ISSN: 2643-6760
Amani Saleh Hadi Saeed*
Received: March 13, 2021 Published: March 23, 2021
Corresponding author: Amani Saleh Hadi Saeed, Specialist of Clinical Oncology and Nuclear Medicine, MB, BCH MSc National Oncology Center-Aden, Yemen
DOI: 10.32474/SCSOAJ.2021.06.000234
Cancer -associated cognitive impairment, commonly known as Chemo brain, is an adverse effect of cancer and its treatment that survivors experience to varying degrees. Symptoms generally include attention and concentration difficulties, reduced processing speed and executive function, and compromised short- term memory. chemo brain affects more than one third of all survivors of childhood cancers.
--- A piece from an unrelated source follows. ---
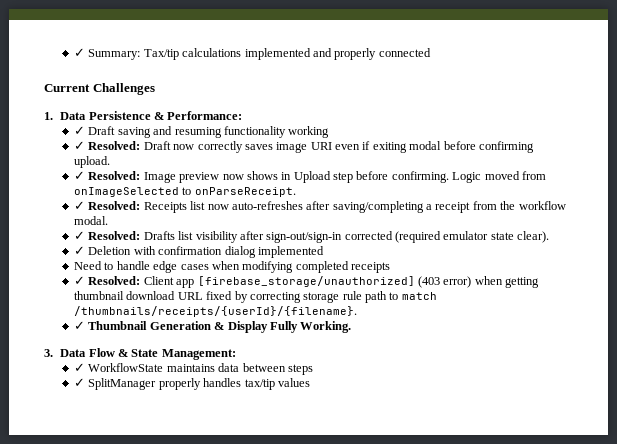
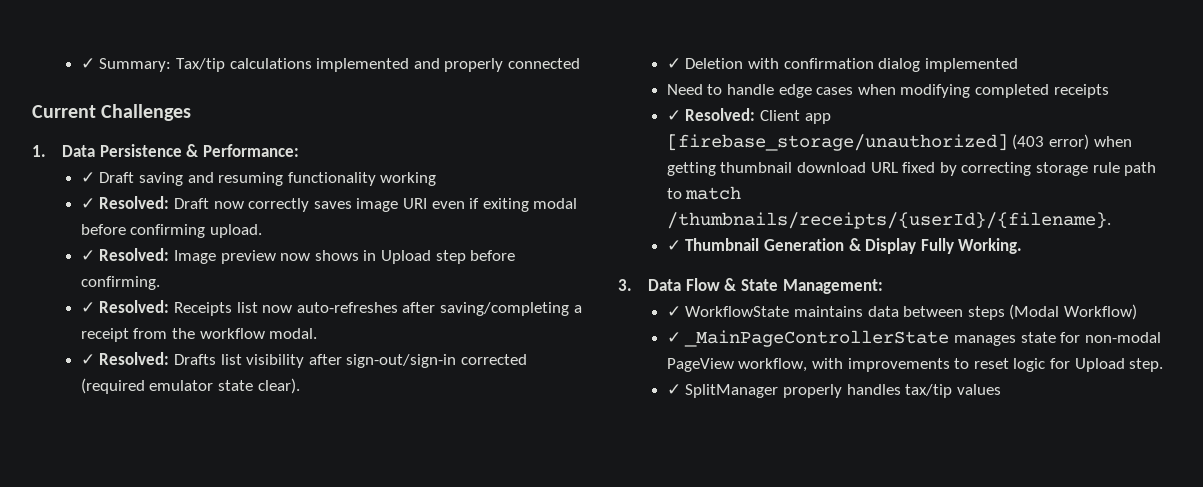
- Logic moved from onImageSelected to onParseReceipt.
- ✓ WorkflowState maintains data between steps
+ ✓ WorkflowState maintains data between steps (Modal Workflow)
+ ✓ _MainPageControllerState manages state for non-modal PageView workflow, with improvements to reset logic for Upload step.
Concerns about the neurocognitive sequelae of treatment for childhood cancer have been voiced since the 1960s. Research during the past 10years has begun to identify some of the consistent types of neurological out comes that may occur for those children. children treated for brain tumours or acute lymphoblastic leukaemia are more likely to be affected due to the therapies used to treat these cancers like methotrexate, cytarabine and used of corticosteroid medications. While not all children with cancer are expected to experience school problems, children whose cancer involves the central nervous system are at risk for the development of number of learning and school –related difficulties. Cognitive dysfunction may arise at or soon after a cancer diagnosis: however, deficit may also several years later. When a child experience chemo brain or other cognitive deficits, keeping the mid active can help. when it comes time to introduce-or re-introduce -the child to school, slowly implementing learning can help the child feel less overwhelmed during reintegration to the school environment, as it can be avery anxiety provoking time. A one -on one aid or assistant for a child maybe essential and an individualized education plan (IEP) and classroom /testing accommodations(504plan) and are 2 significant requests to make.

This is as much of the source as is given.